**Try it:**
Once the line holding "[438,325,583,338] [61,347,403,365] To" is found in the listing below, write it out and each later line exactly, up to and including the one holding "[400,527,461,541] -fPIC -> (648, 284) none".
········
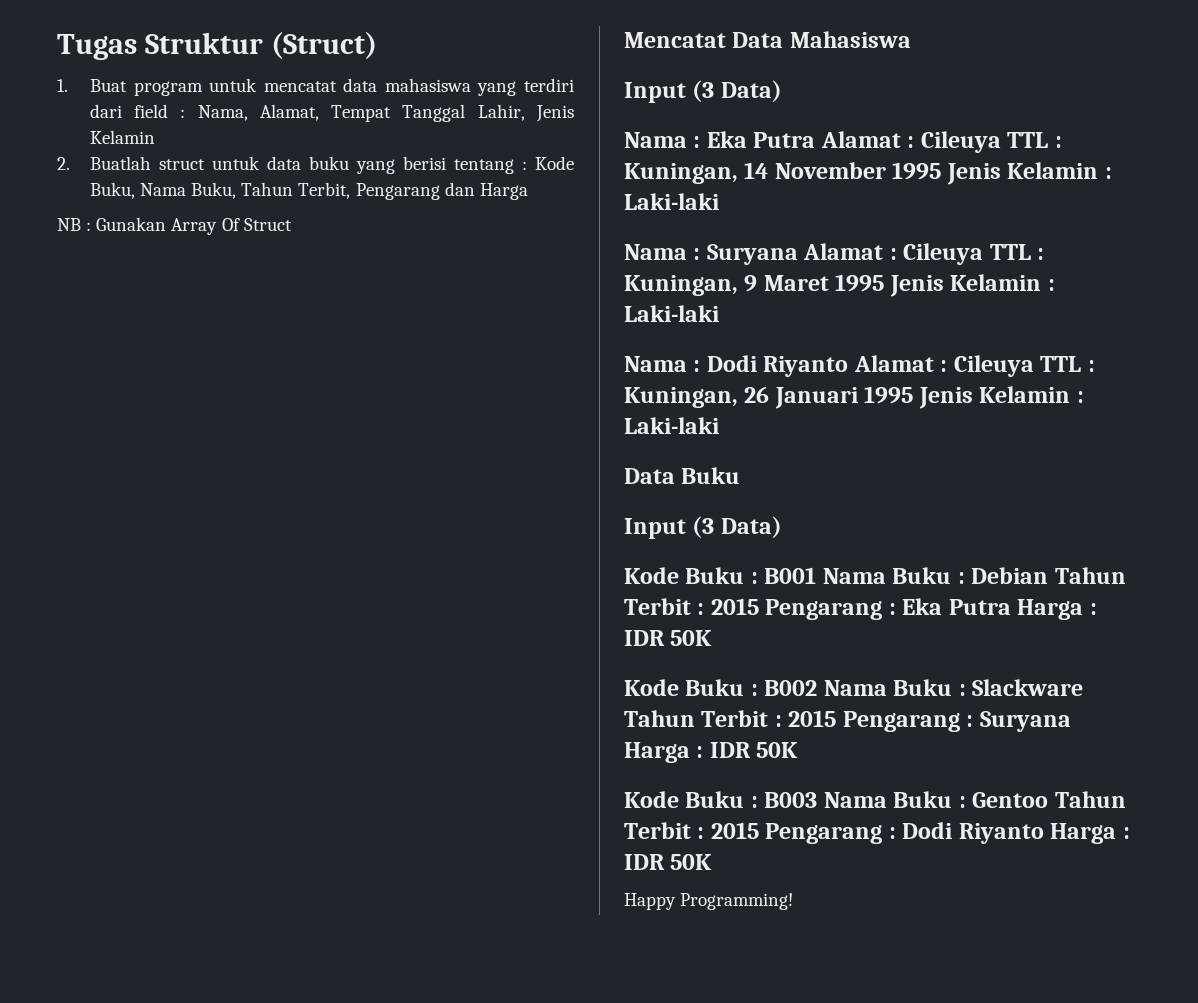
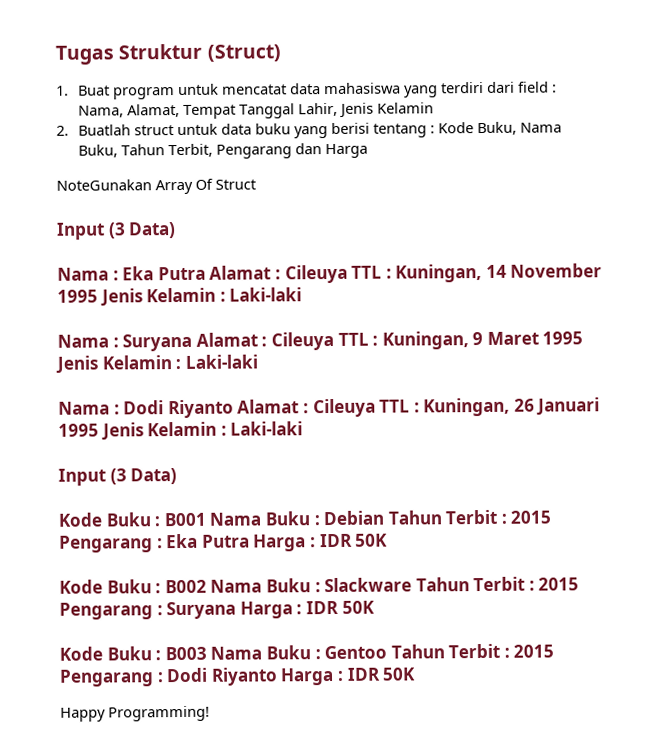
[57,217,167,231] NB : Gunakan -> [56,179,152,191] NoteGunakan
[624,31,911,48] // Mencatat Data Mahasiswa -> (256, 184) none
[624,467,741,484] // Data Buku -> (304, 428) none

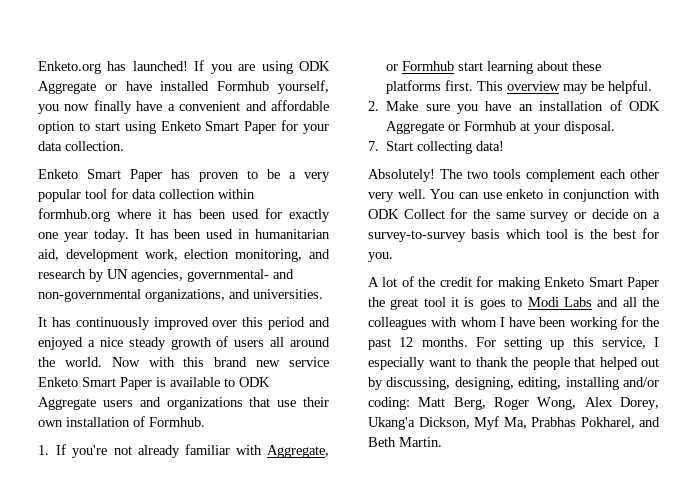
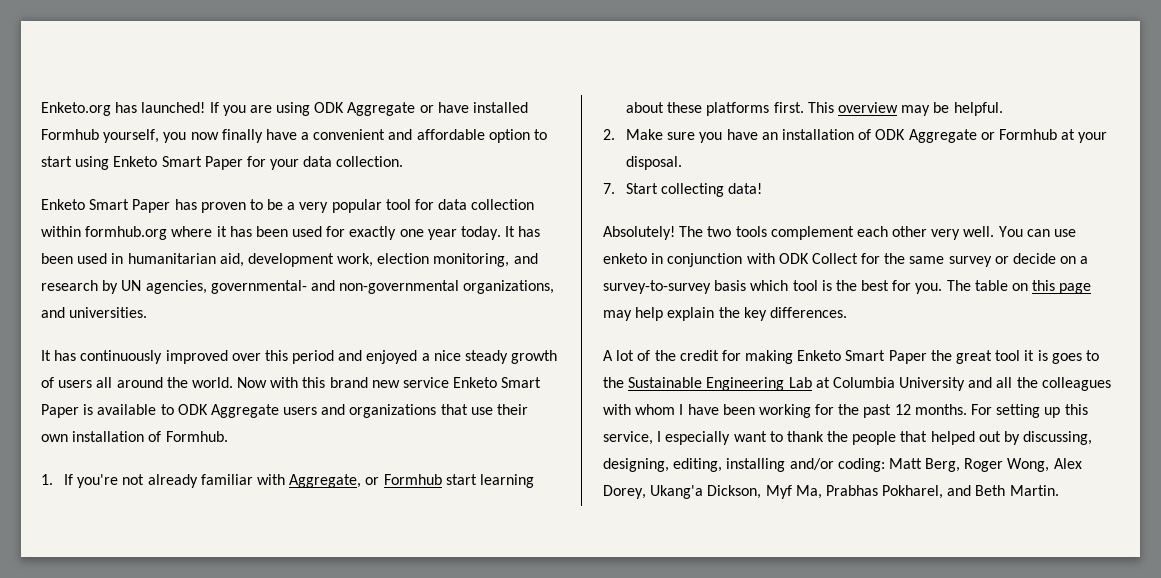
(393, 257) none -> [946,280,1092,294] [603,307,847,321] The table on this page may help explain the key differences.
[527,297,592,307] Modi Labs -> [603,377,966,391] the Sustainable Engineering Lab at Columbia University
········
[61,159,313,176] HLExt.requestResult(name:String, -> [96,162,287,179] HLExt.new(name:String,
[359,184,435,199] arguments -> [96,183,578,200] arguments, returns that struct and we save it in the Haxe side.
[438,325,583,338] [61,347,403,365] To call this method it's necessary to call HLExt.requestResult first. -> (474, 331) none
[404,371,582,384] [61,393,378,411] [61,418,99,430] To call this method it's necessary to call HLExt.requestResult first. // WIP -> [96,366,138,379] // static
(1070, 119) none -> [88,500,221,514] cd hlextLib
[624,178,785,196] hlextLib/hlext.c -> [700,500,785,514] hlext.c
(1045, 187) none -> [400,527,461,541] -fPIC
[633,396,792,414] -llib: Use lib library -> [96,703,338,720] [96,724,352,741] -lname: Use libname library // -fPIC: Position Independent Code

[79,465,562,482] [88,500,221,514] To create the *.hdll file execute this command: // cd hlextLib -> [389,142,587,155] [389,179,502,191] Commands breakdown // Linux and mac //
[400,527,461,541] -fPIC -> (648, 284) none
········
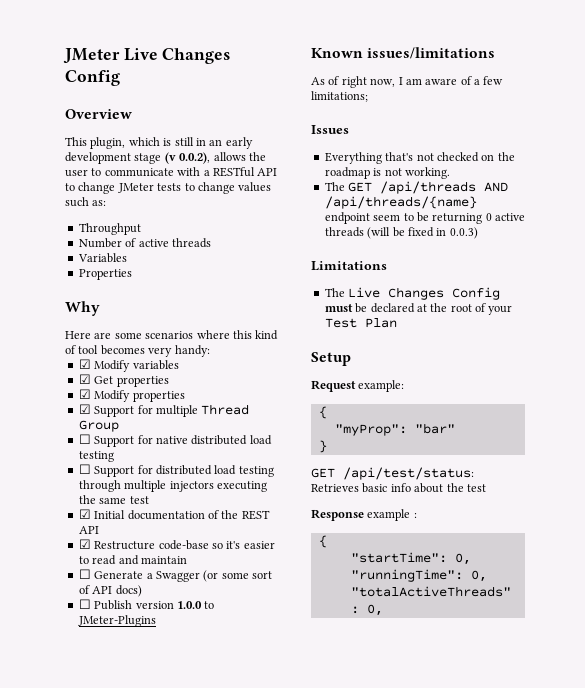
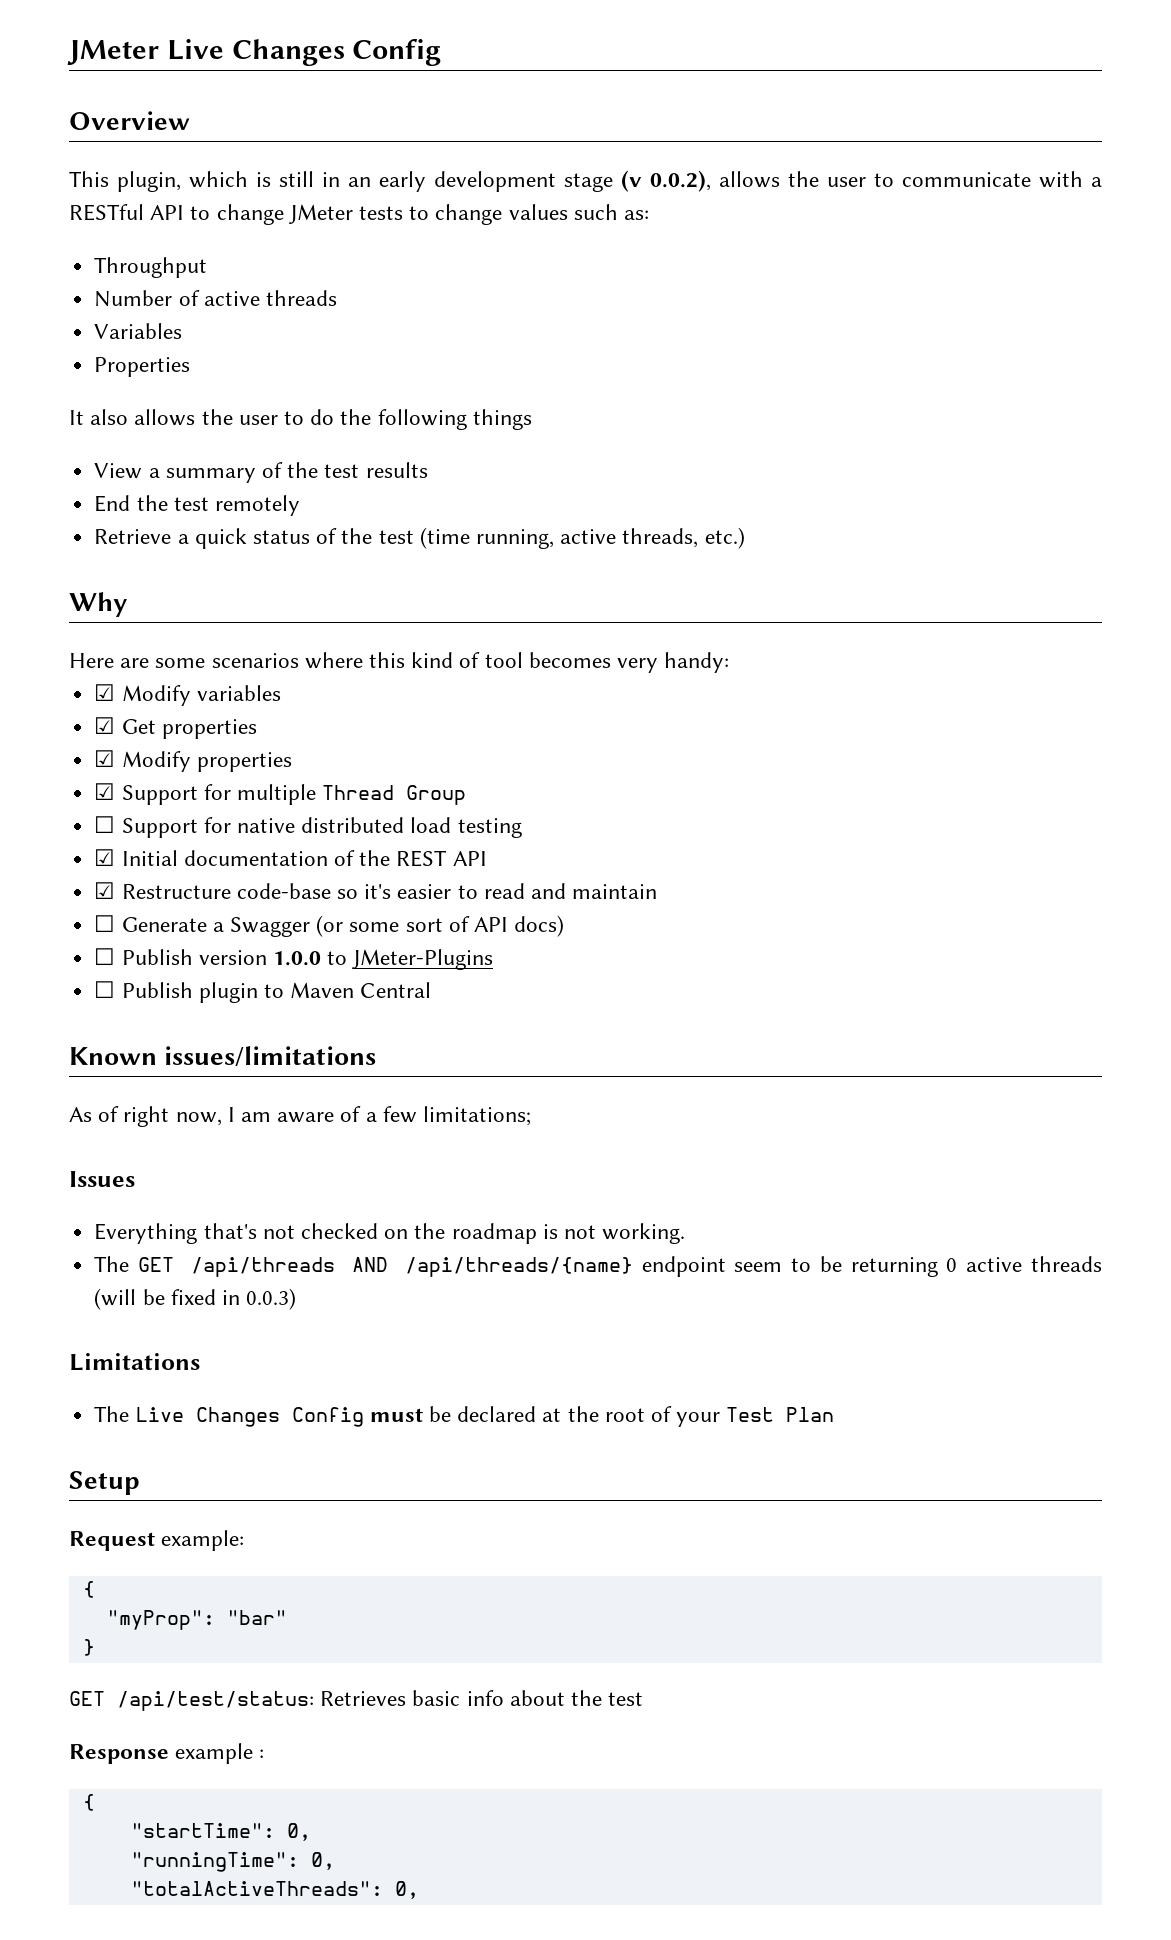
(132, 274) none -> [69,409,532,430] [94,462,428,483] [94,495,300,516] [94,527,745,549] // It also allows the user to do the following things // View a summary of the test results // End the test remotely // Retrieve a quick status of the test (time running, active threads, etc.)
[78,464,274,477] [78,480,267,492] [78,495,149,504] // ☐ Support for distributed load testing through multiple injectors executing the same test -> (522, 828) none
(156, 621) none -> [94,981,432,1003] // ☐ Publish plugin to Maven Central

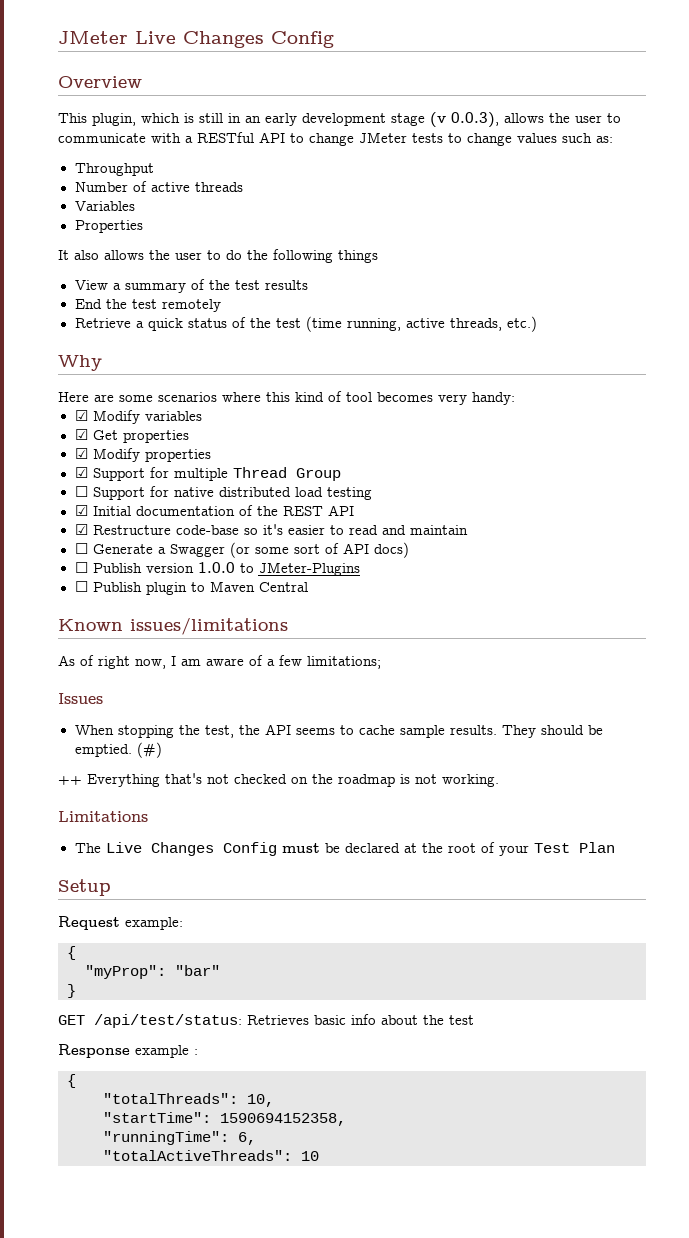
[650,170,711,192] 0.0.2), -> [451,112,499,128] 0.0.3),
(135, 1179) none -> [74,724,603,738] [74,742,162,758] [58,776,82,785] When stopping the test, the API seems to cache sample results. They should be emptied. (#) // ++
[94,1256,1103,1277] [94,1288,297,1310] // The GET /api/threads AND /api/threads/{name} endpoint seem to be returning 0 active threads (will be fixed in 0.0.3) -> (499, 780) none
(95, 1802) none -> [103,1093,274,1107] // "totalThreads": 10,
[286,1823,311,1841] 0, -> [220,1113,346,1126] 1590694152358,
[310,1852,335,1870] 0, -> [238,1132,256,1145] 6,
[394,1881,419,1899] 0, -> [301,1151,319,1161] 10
········
**Task result:**
[438,325,583,338] [61,347,403,365] To call this method it's necessary to call HLExt.requestResult first. -> (474, 331) none
[404,371,582,384] [61,393,378,411] [61,418,99,430] To call this method it's necessary to call HLExt.requestResult first. // WIP -> [96,366,138,379] // static
(1070, 119) none -> [88,500,221,514] cd hlextLib
[624,178,785,196] hlextLib/hlext.c -> [700,500,785,514] hlext.c
(1045, 187) none -> [400,527,461,541] -fPIC
[633,396,792,414] -llib: Use lib library -> [96,703,338,720] [96,724,352,741] -lname: Use libname library // -fPIC: Position Independent Code

[79,465,562,482] [88,500,221,514] To create the *.hdll file execute this command: // cd hlextLib -> [389,142,587,155] [389,179,502,191] Commands breakdown // Linux and mac //
[400,527,461,541] -fPIC -> (648, 284) none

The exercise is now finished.